とりあえず抱きついてきた静香をかわし、男子からの殺気に耐え、今は遅れた理由を問われていた。


「ゆっくり歩いてたら遅れました。」


「そうか、じゃあ廊下に立ってろ。」


 遅れただけで? そう思った将は反論しようとしたが、先生も静香のファンだったことを思い出し、あきらめて廊下に立っていることにした、教室を出るとき、静香が教師をにらみながら鉛筆を折っていたのは見間違いではないだろう。


 ホームルームが終わり先生が教室から出ていき、将は自分の教室に入った。


 自分の席に座ると、右の席に座っている静香からさっそく声をかけられた。


「お兄様! 大丈夫ですか?」


「大丈夫って、ただ立ってただけだよ」

 

 静香が心配そうに体をぺたぺた触ってくる、俺どんだけひ弱だと思われてんだ。


「そうですけど」


 静香は将に関してだけはすごい心配性だ、こないだは転んだだけで救急車を呼ばれそうになり、大惨事となったこともあるくらいだ。

 

 兄としてなんだが情けなくなってくる。


「はっはっは!さすがだな~将」


「突然なんだよ、明」


 今度は左の席から声をかけられた、親友の古河こが あきらだ。スポーツは何でもでき、勉強もそこそこできる。しかもイケメンで明るいということで、当然女子からはもてもてだ。


「いや~朝から笑わせてもらったよ。まさか遅れた理由が”ゆっくりました”だなんて、くくっ、馬鹿にしてるとしか思えない理由じゃねぇか」


「本当のことなんだからしかたないだろ」


――まさか静香を警戒してきたなんて言えないしな


「ふ~んまぁいいや、それより将、お前放課後暇か?」


「ああ、ひ「暇じゃありません」」


 暇だと言おうとしたら、なぜか話しを聞いていた静香に返答されてしまった。将が何か言おうとすると、それを遮るように明が口を出した。

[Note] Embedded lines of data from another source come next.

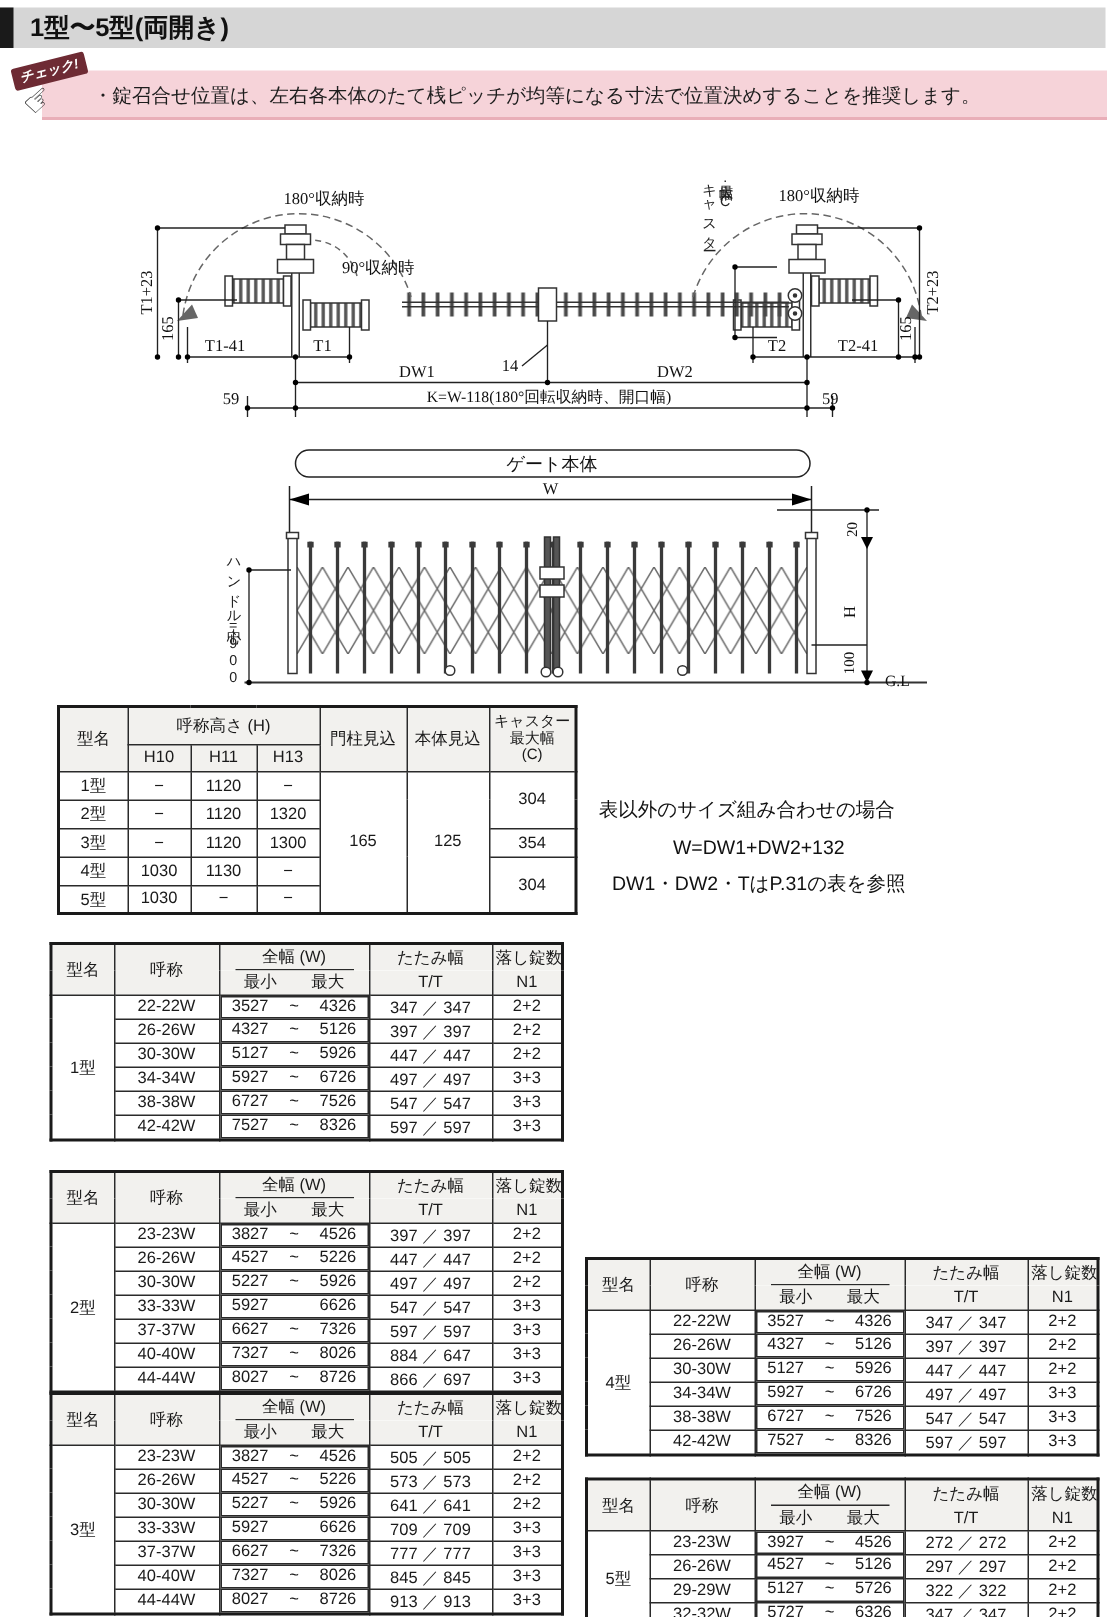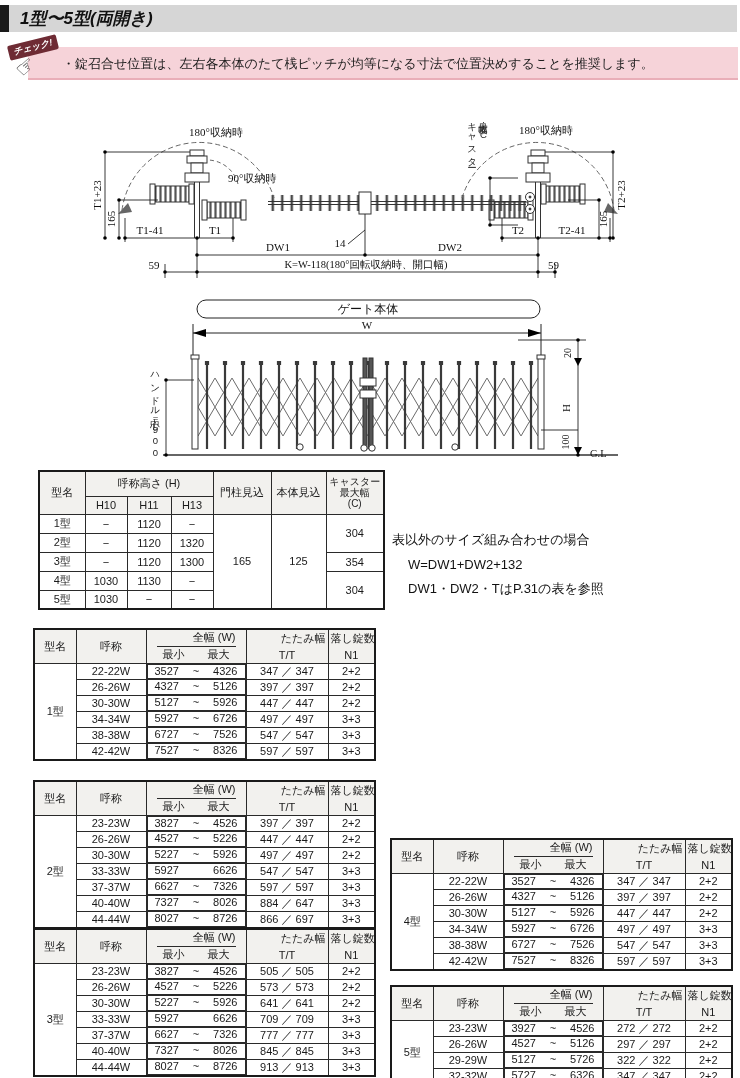"1型〜5型(両開き)" .title-bar { font-style: italic -> none }
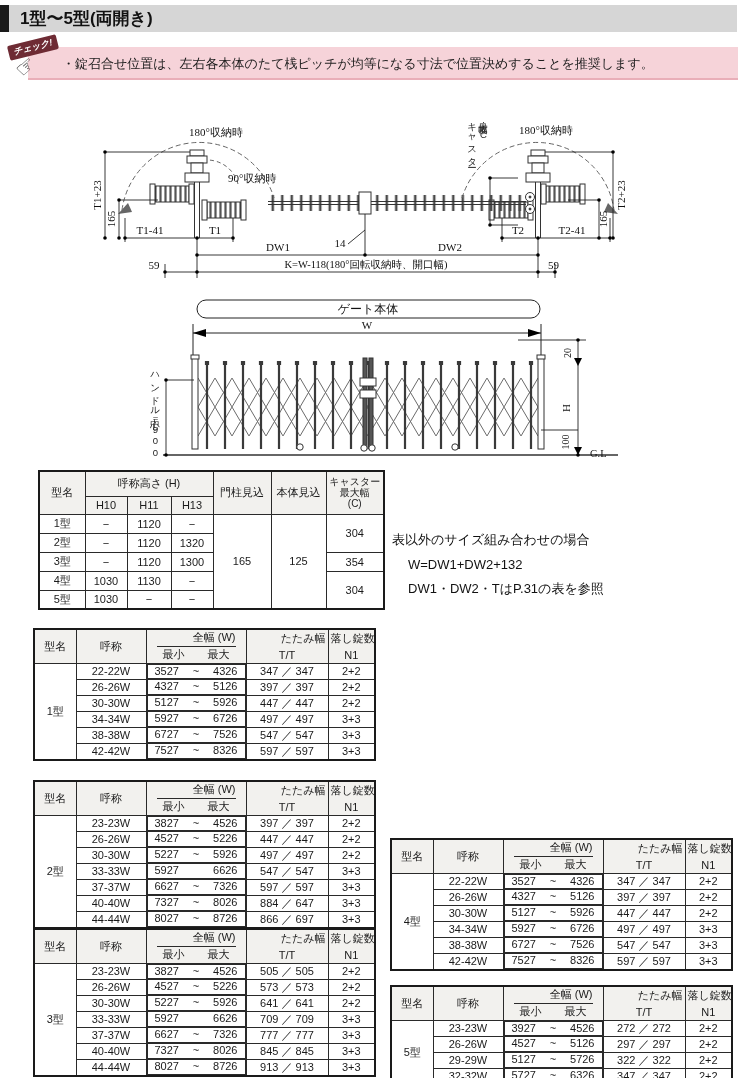"表以外のサイズ組み合わせの場合" .size-note span { text-align: none -> center }
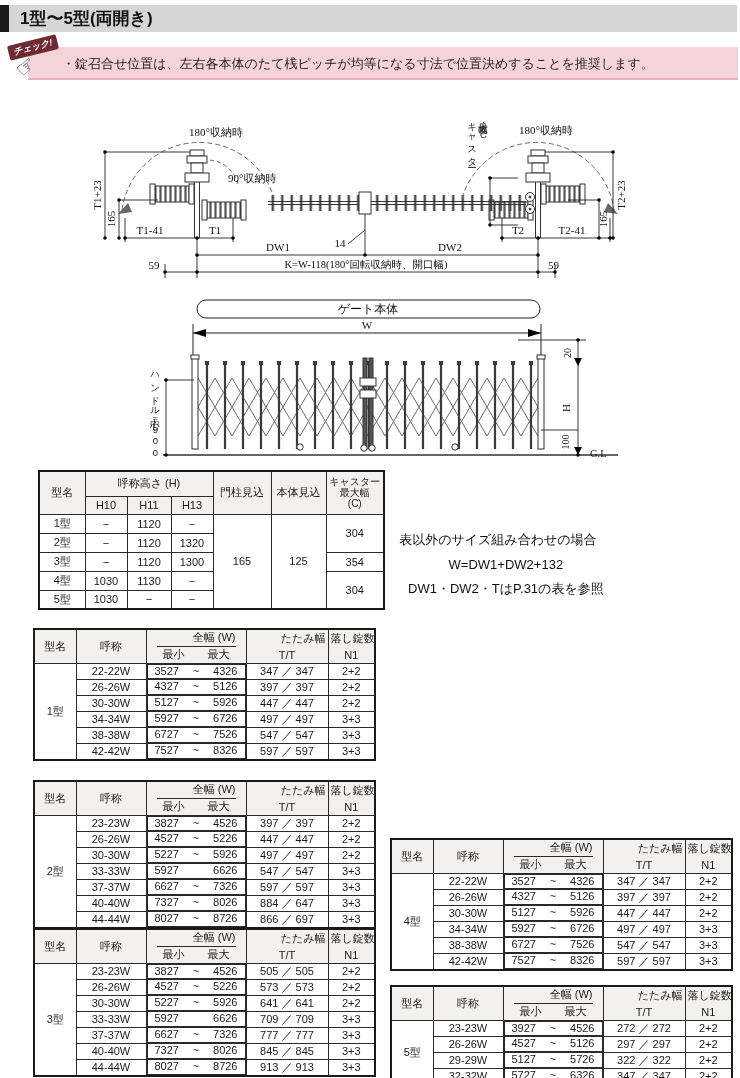"全幅 (W)" .nb-b { text-align: right -> none }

「久々にゲーセン行こうと思ったんだけど、もちろん宮代さんも一緒に」


「行きません、あんなタバコ臭いところ」


 基本的に静香はタバコが嫌いらしく、あまりゲーセンには行きたがらない。これはおとなしく帰るかな。


 そこで終わりかとおもわれたが、明が邪悪な笑みを浮かべながら告げた。


「カップルで撮る、プリクラもあるんだけど」


「行きます! ちょうど今日暇だったんです!」


「即答!?」


 さっきは暇じゃないとかいってたのに何いってんだ? 将は横目で静香を睨むが、静香は気づいているのかいないのか、明と話を続けている。


「じゃあ放課後」


「はい」


 結局最後まで何も言えないまま終わってしまった…しかも勝手にゲーセンに行く約束までされてしまっている。


 ま、最近行ってなかったしいいけどね。